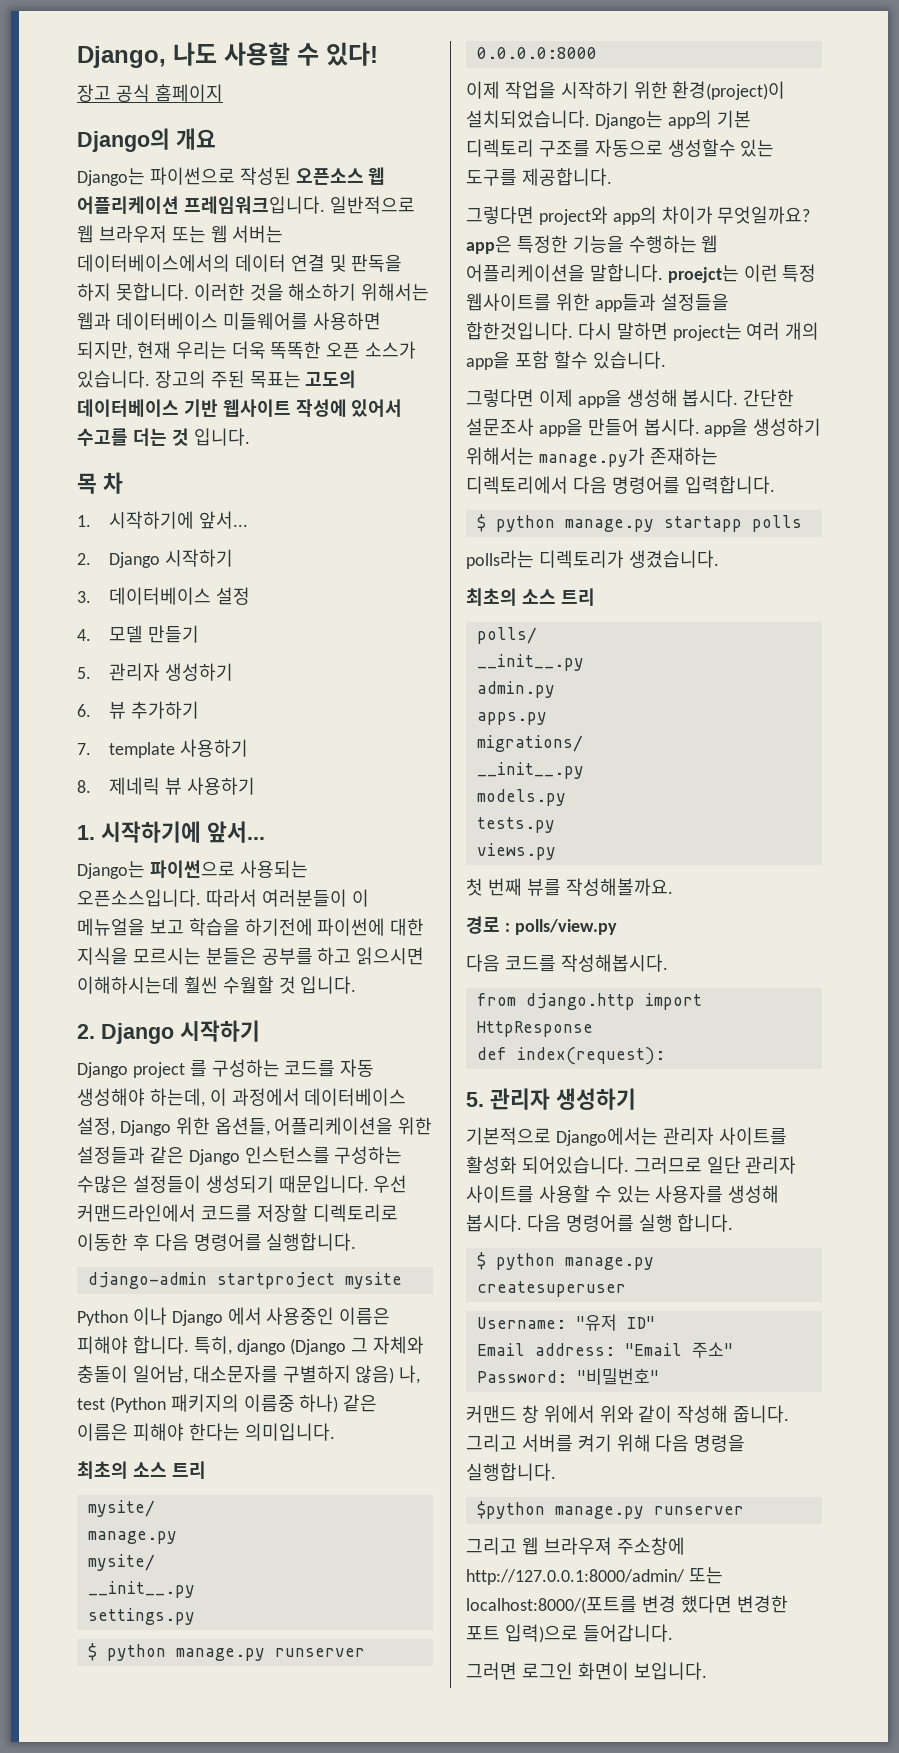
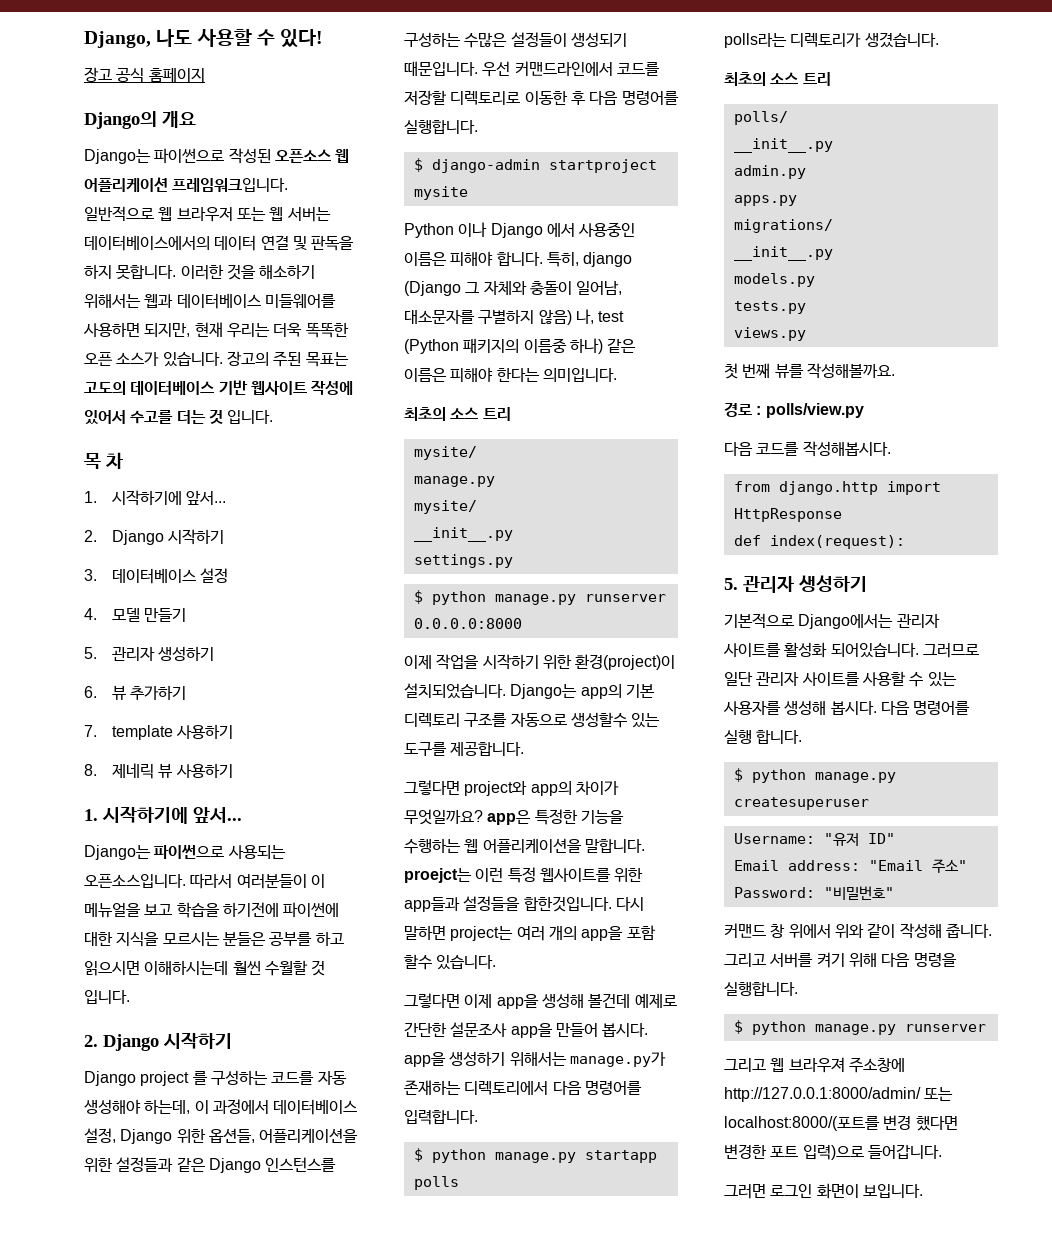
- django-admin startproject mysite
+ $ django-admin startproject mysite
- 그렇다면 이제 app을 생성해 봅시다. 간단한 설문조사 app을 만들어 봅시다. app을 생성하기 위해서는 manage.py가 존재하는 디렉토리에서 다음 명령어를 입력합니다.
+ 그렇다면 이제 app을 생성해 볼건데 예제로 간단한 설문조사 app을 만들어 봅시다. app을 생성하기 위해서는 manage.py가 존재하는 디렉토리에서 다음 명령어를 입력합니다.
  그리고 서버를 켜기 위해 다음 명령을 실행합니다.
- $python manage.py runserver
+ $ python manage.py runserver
____________
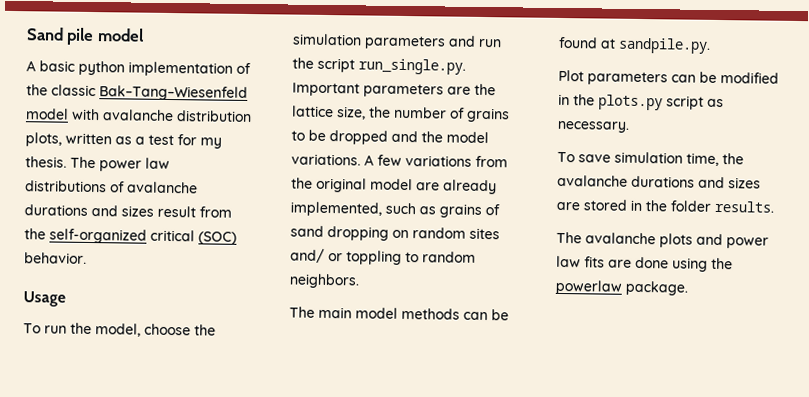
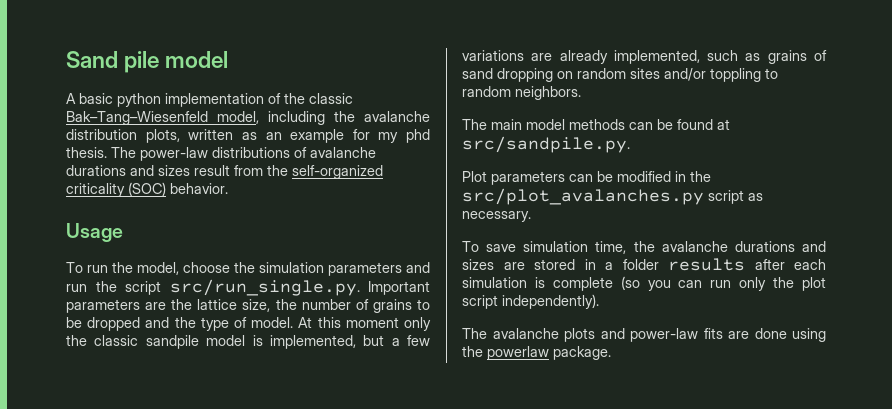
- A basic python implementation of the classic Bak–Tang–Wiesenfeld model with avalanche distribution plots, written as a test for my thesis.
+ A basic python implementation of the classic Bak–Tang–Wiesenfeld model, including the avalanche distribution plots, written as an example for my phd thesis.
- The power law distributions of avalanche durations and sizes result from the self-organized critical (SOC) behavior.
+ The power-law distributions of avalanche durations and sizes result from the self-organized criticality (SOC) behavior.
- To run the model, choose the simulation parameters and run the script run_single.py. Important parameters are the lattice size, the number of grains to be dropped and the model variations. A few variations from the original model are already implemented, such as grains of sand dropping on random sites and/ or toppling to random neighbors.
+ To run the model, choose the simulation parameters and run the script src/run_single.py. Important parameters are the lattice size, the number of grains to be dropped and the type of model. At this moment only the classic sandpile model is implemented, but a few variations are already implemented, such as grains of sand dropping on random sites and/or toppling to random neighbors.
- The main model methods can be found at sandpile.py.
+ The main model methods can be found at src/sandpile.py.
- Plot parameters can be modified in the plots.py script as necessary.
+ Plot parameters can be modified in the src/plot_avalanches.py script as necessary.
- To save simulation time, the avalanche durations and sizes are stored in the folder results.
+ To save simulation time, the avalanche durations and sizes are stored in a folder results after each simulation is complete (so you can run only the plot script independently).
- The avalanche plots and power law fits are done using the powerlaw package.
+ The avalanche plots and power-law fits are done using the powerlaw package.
____________
Please return all lines in the material above that include the word "fits".

- The avalanche plots and power law fits are done using the powerlaw package.
+ The avalanche plots and power-law fits are done using the powerlaw package.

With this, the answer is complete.